“Victims” and “Survivors” of Crime: The Effects of Labeling Unwanted Sexual Experiences on Mental Health

Tuesday, July 15, 2014: 3:30 PM
Room: 422
Oral Presentation
Kaitlin BOYLE , Department of Sociology, The University of Georgia, Athens, GA
Despite a high level of general interest in stigmatized identities, sociologists have given little attention to victimization as a stigmatized identity. How adoption of this identity influences one’s self-sentiments, behaviors, and mental health has been largely unexplored. This is important because criminologists document that women who acknowledge as “rape victims” have different post-assault outcomes from those who do not acknowledge. This study applies affect control theory, a formalized theory of symbolic interaction, to examine the relationship between labels and sentiments, post-assault behaviors, and mental health in a survey of undergraduate college women. While previous studies generally use dichotomous measures of rape acknowledgment, neglecting other labels of the event, this study measures multiple event labels and links these labels to shame, anger, PTSD, and relationship termination. Results show that calling the event “sexual assault” or “rape” is associated with heightened PTSD, yet only “rape” is associated with increased shame. This suggests that the label “sexual assault,” which is also associated with relationship termination, is more benign and helpful than “rape.” Being a “victim” and calling the perpetrator a “rapist” are also associated with shame and PTSD, most likely because these are stigmatized labels that cause identity disruption and anxiety.
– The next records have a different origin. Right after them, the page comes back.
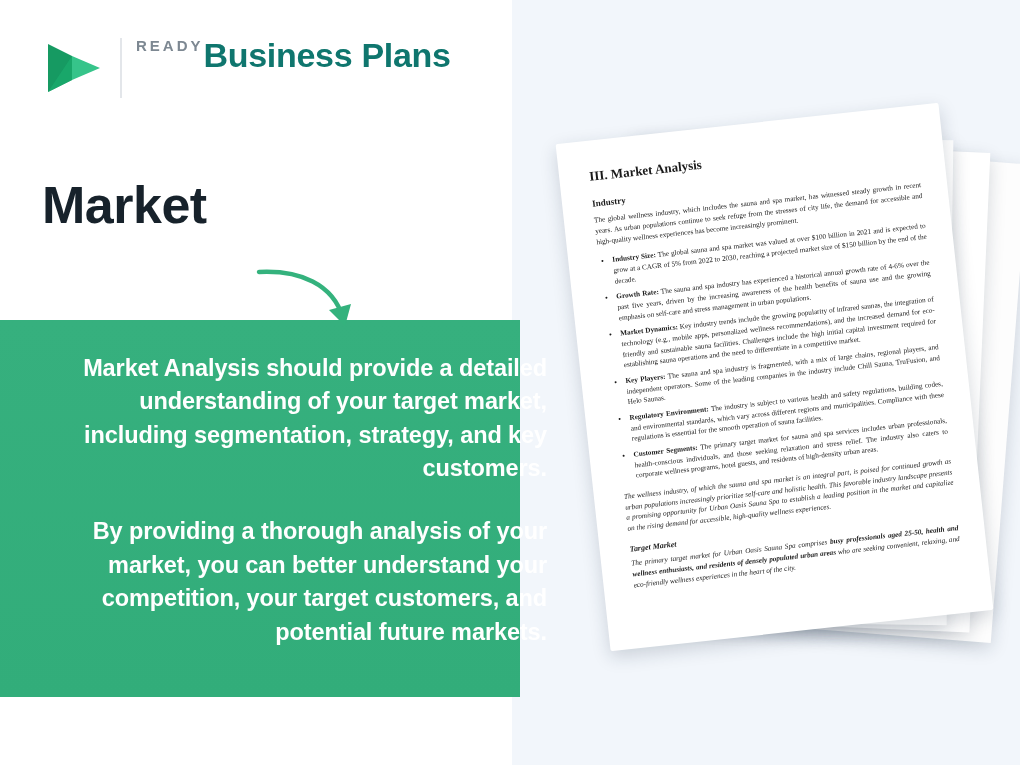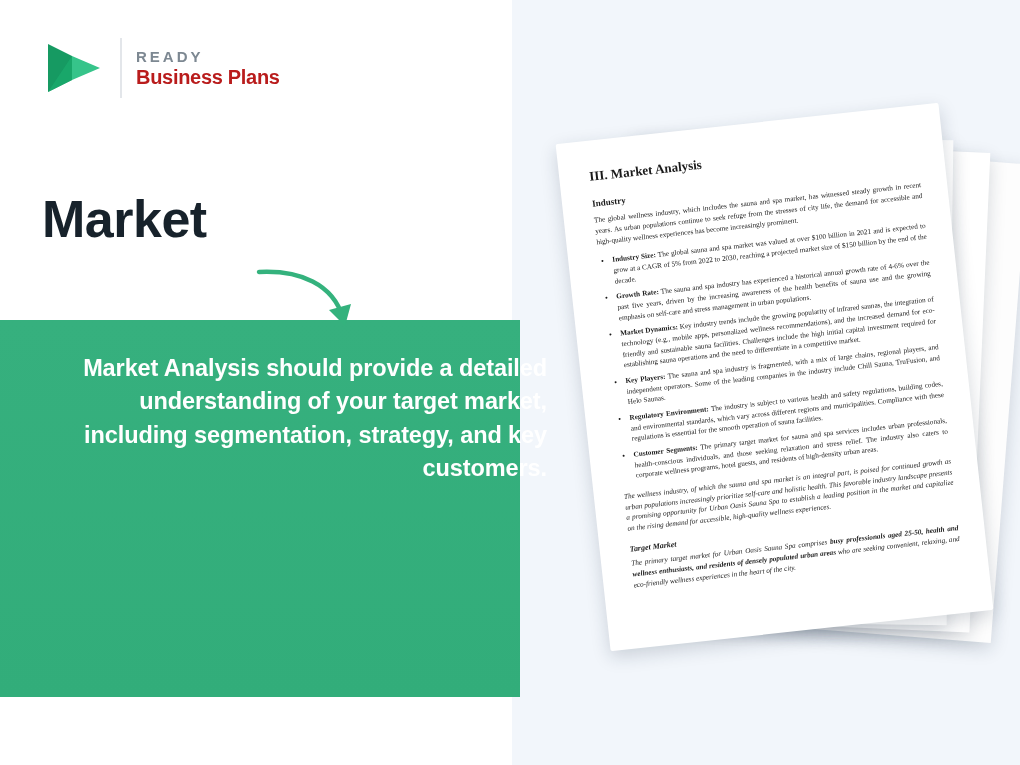"READY" .logo-text { flex-direction: column -> row }
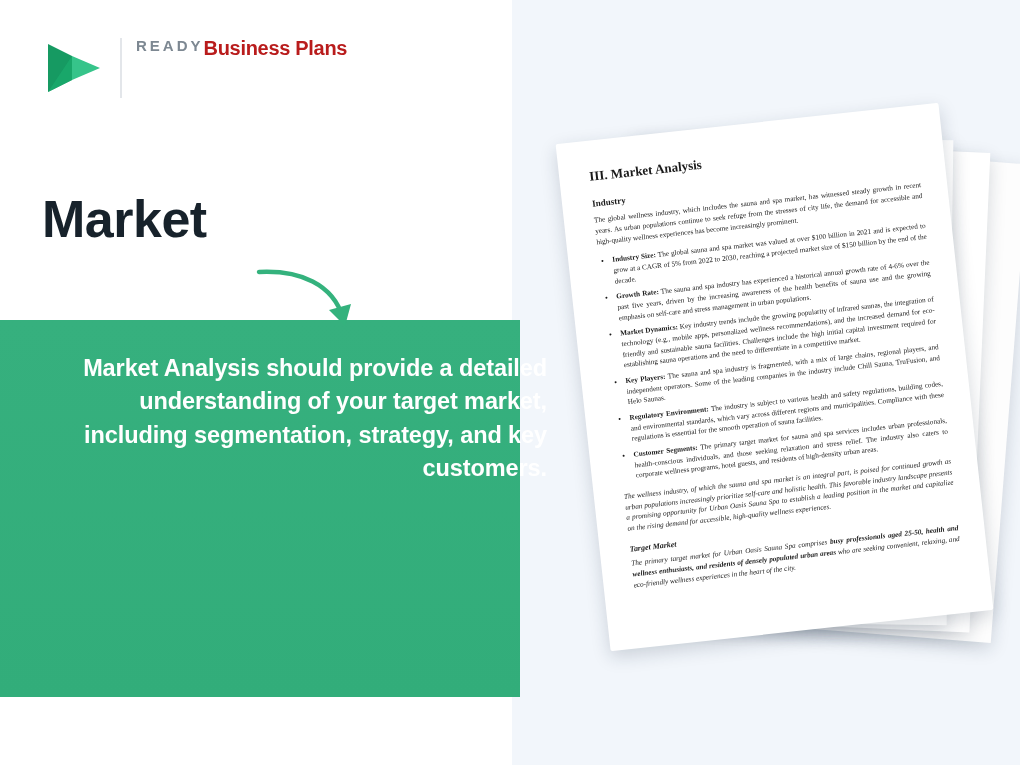"Business Plans" .logo-main { color: #b91c1c -> #0f766e; font-size: 20px -> 34px }
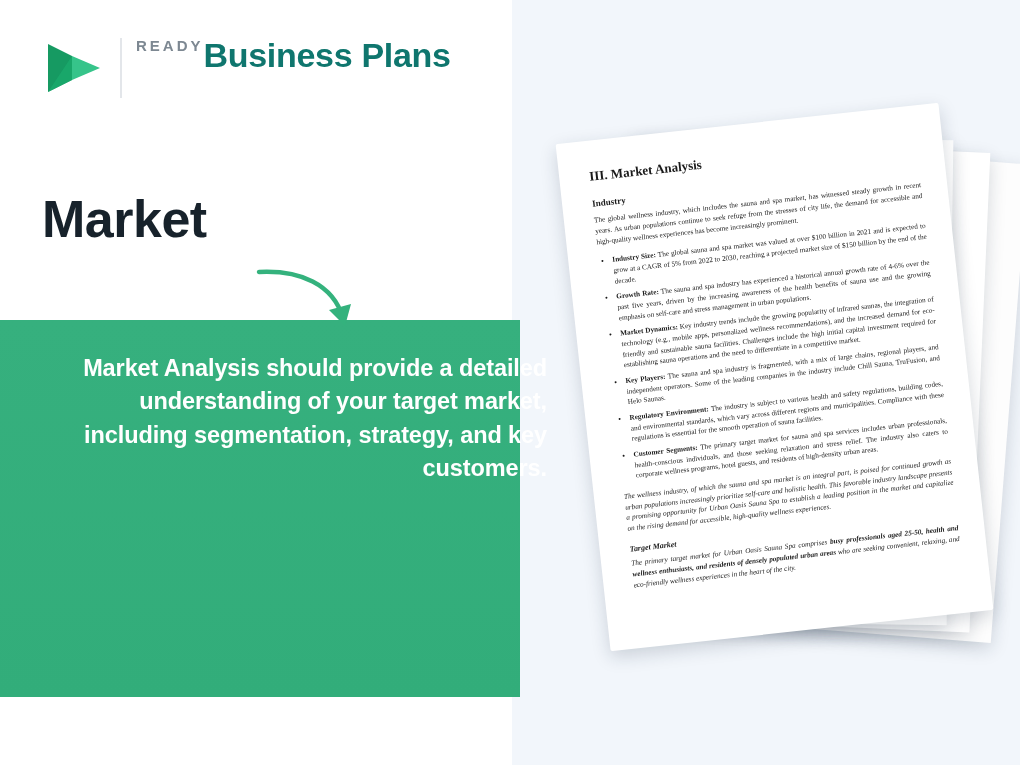"Market" .title-wrap { top: 192px -> 178px }
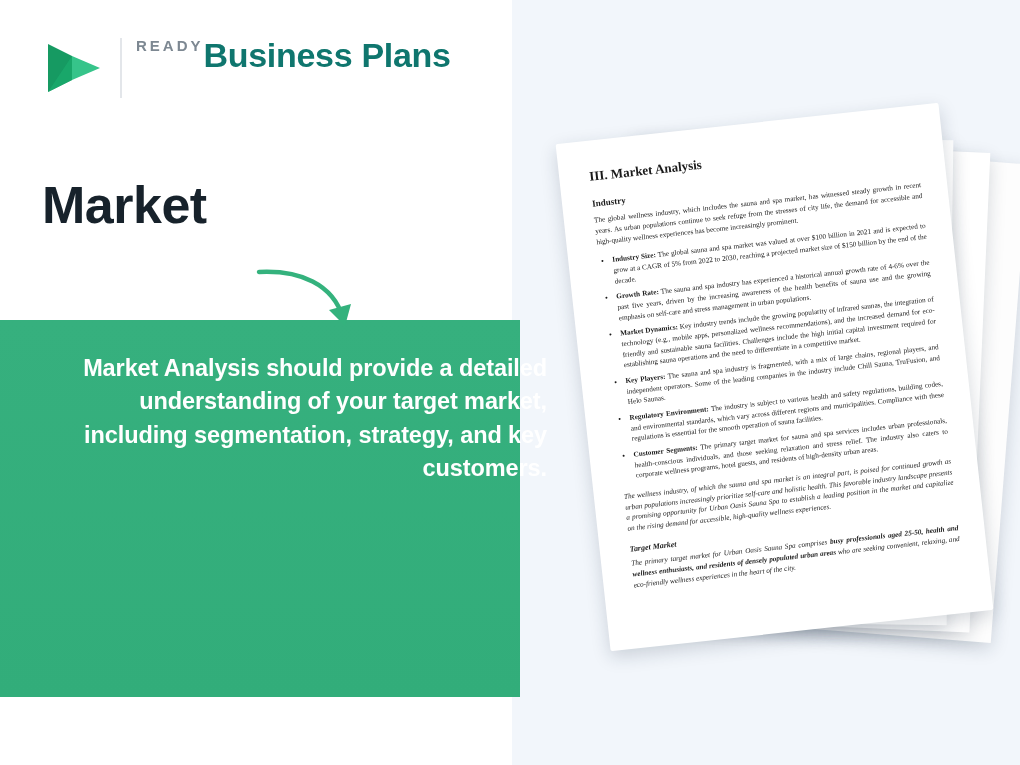"By providing a thorough analysis" p { html: none -> <p>By providing a thorough analysis of your market, you can better understand your competition, your target customers, and potential future markets.</p> }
Finally, “survivors” do not have increased shame or PTSD. Instead, this more powerful and active identity is associated with anger and relationship termination. This study generally supports rape workers’ and activists’ move towards calling women “survivors” instead of “victims.” However, the two labels are correlated and share similar predictors, revealing the complex nature of rape acknowledgment. General social psychological processes explained by affect control theory increase understanding of this process. Implications for the effects of labeling traumatic experiences on emotion, mental health, and identity are discussed.